A Juliana, que lhe rebentou o aneurisma — disse a voz de Julião da sombra da porta.
—
Oh, com os diabos! — E Jorge atarantado procurava à pressa na algibeira troco para o cocheiro.
—
Ai, eu já não entro! — exclamou logo D. Felicidade, mostrando à portinhola a sua larga face envolvida numa manta branca. — Eu já não entro!
—
Nem eu! — fez Luísa toda trémula.
—
Mas para onde queres que vamos, filha? — exclamou Jorge.
Sebastião lembrou que podiam ir para casa dele. Tinha o quarto da mamã, era só pôr lençóis na cama.
—
Vamos, sim! Vamos, Jorge! É o melhor! — suplicou Luísa.
Jorge hesitava. A patrulha que ia passando ao alto da rua, ao ver aquele grupo junto à lanterna do trem, parou. E Jorge enfim, instado, muito contrariado, consentiu.
—
Diabo de mulher, morrer a semelhante hora! A carruagem vai-a levar, D. Felicidade..
—
E a mim, que estou em chinelas! — acudiu Julião.
D. Felicidade lembrou então, como cristã, que era necessário alguém, para velar a morta. .
—
Ora, pelo amor de Deus, D. Felicidade! — exclamou Julião entrando logo para a carruagem, batendo com a portinhola.

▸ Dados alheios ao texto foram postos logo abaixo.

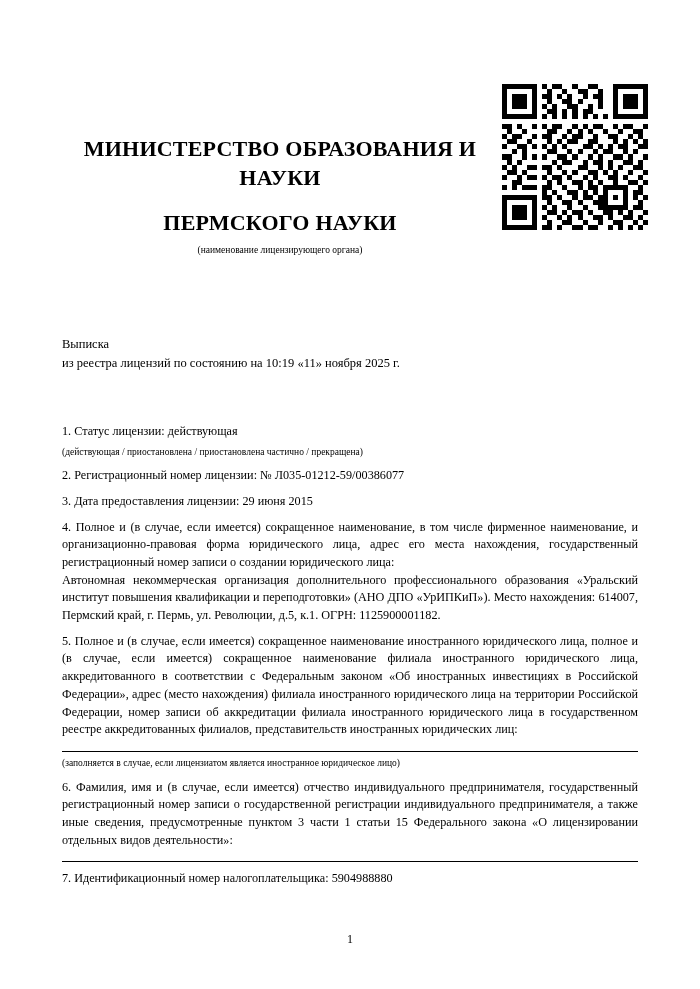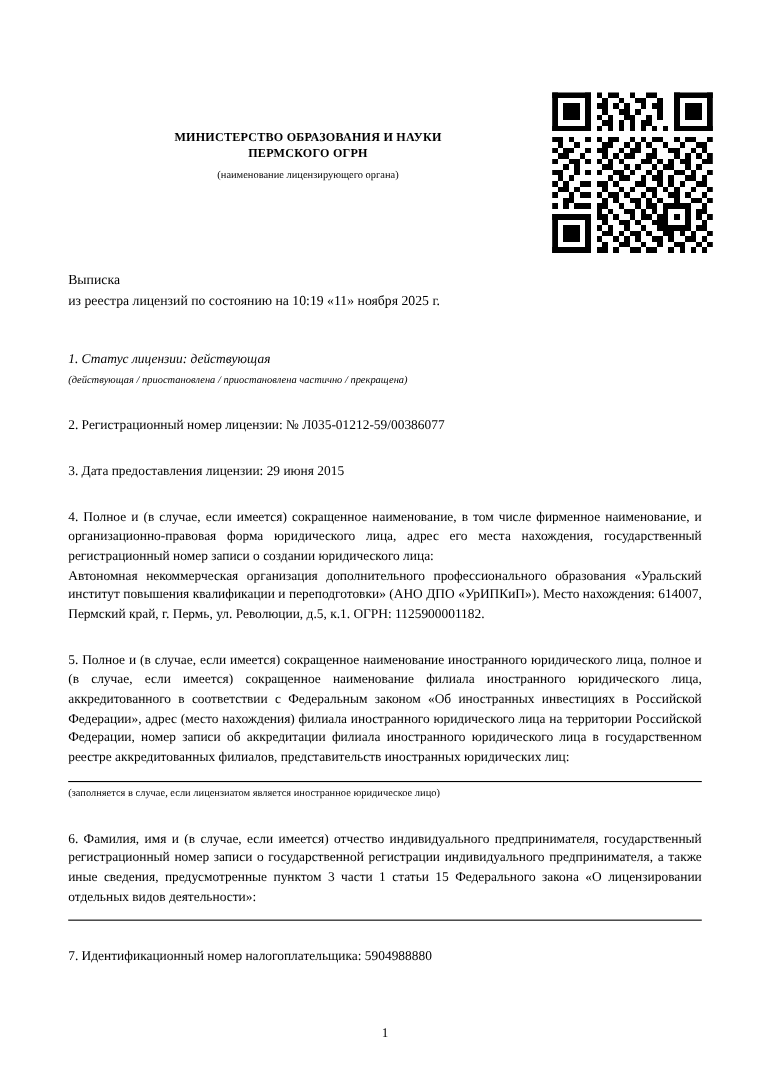"МИНИСТЕРСТВО ОБРАЗОВАНИЯ И НАУКИ" .header-title { font-size: 11px -> 22px; margin-top: none -> 16px }
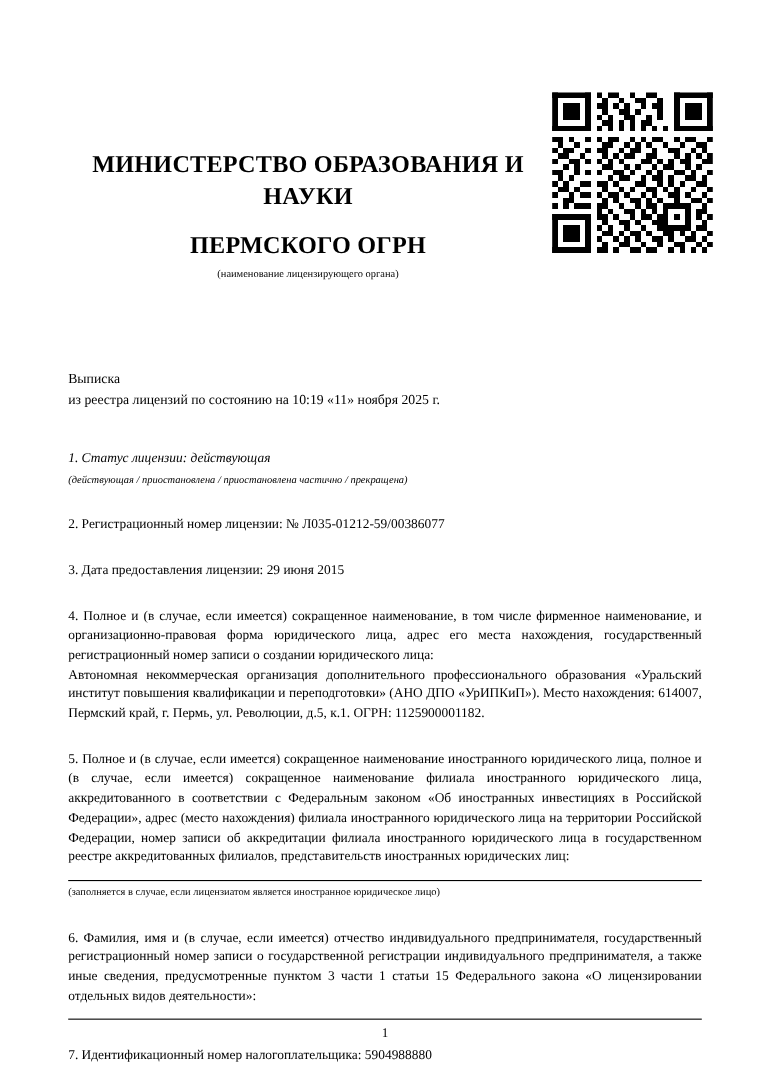"ПЕРМСКОГО ОГРН" div.header-title { text: ОГРН -> НАУКИ }
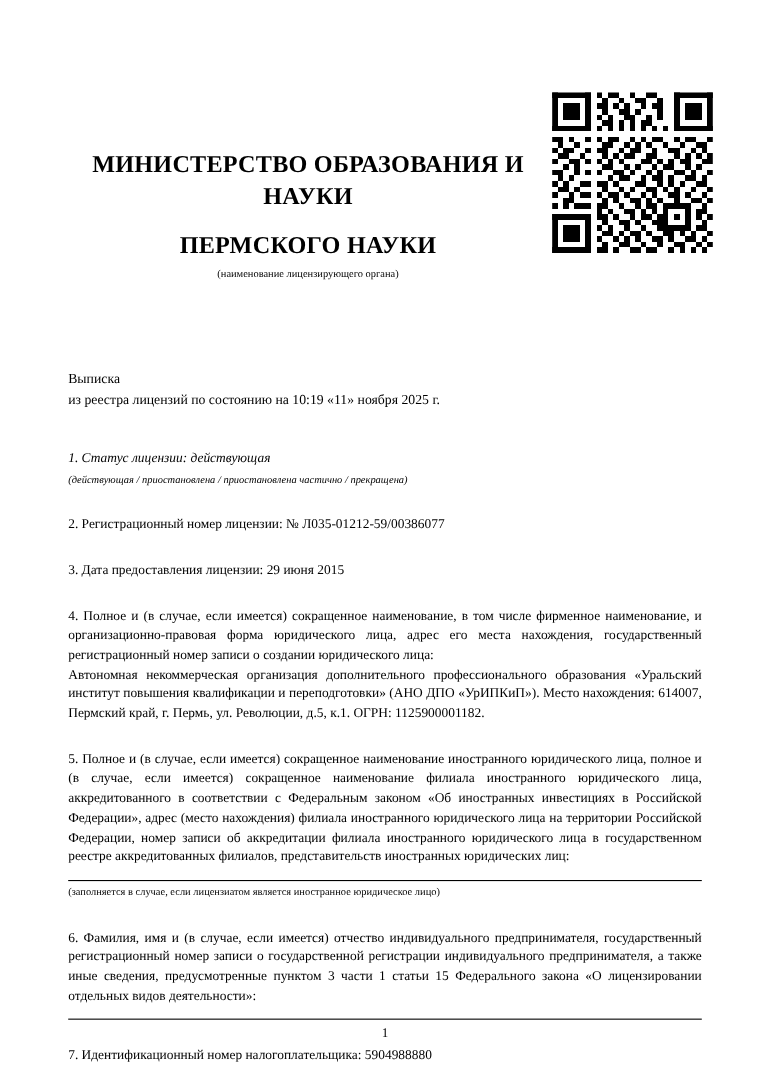"1. Статус лицензии: действующая" .section.first { font-style: italic -> none; margin-top: 34px -> 49px }
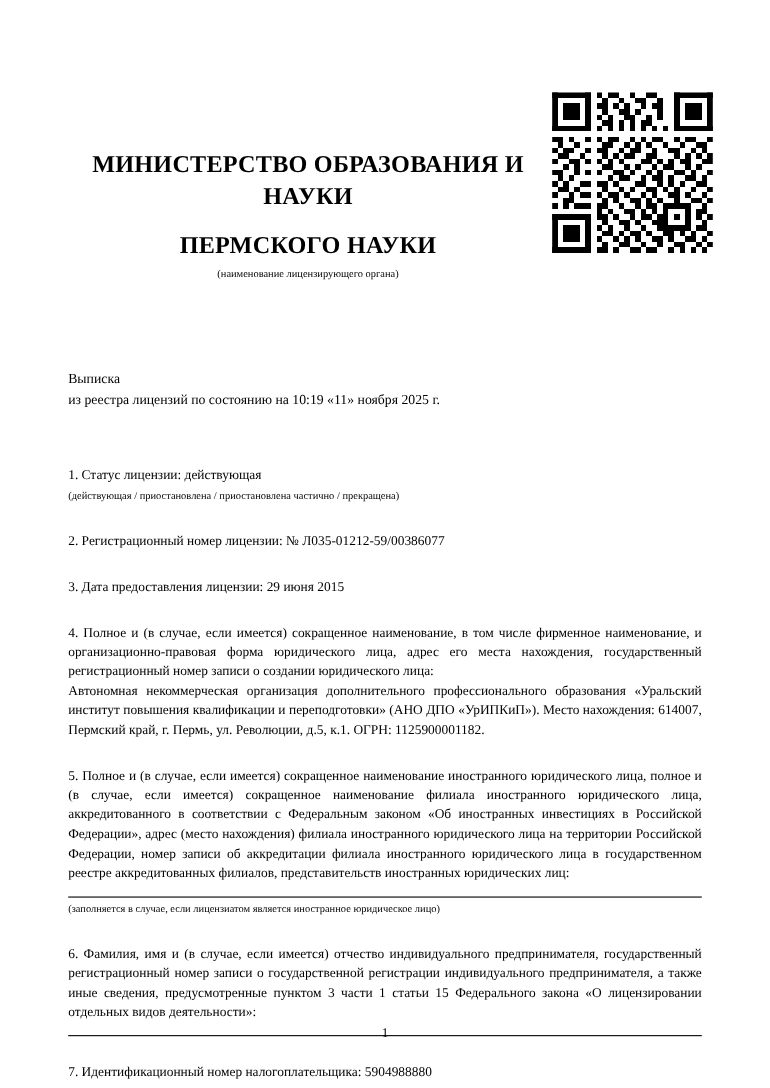"2. Регистрационный номер лицензии: №" .section { margin-top: 24px -> 8px }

Mas D. Felicidade insistia: era uma falta de religião! Ao menos pôr duas velas, mandar chamar um padre!. .
—
Largue, cocheiro! — berrou Julião impaciente.
A carruagem deu a volta. E D. Felicidade à portinhola, apesar de Julião que a puxava pelos vestidos, gritava:
—
É um pecado mortal! É uma irreverência! Ao menos duas velas!
O trem partiu a trote:
Luísa agora tinha escrúpulos: realmente podia-se mandar chamar alguém..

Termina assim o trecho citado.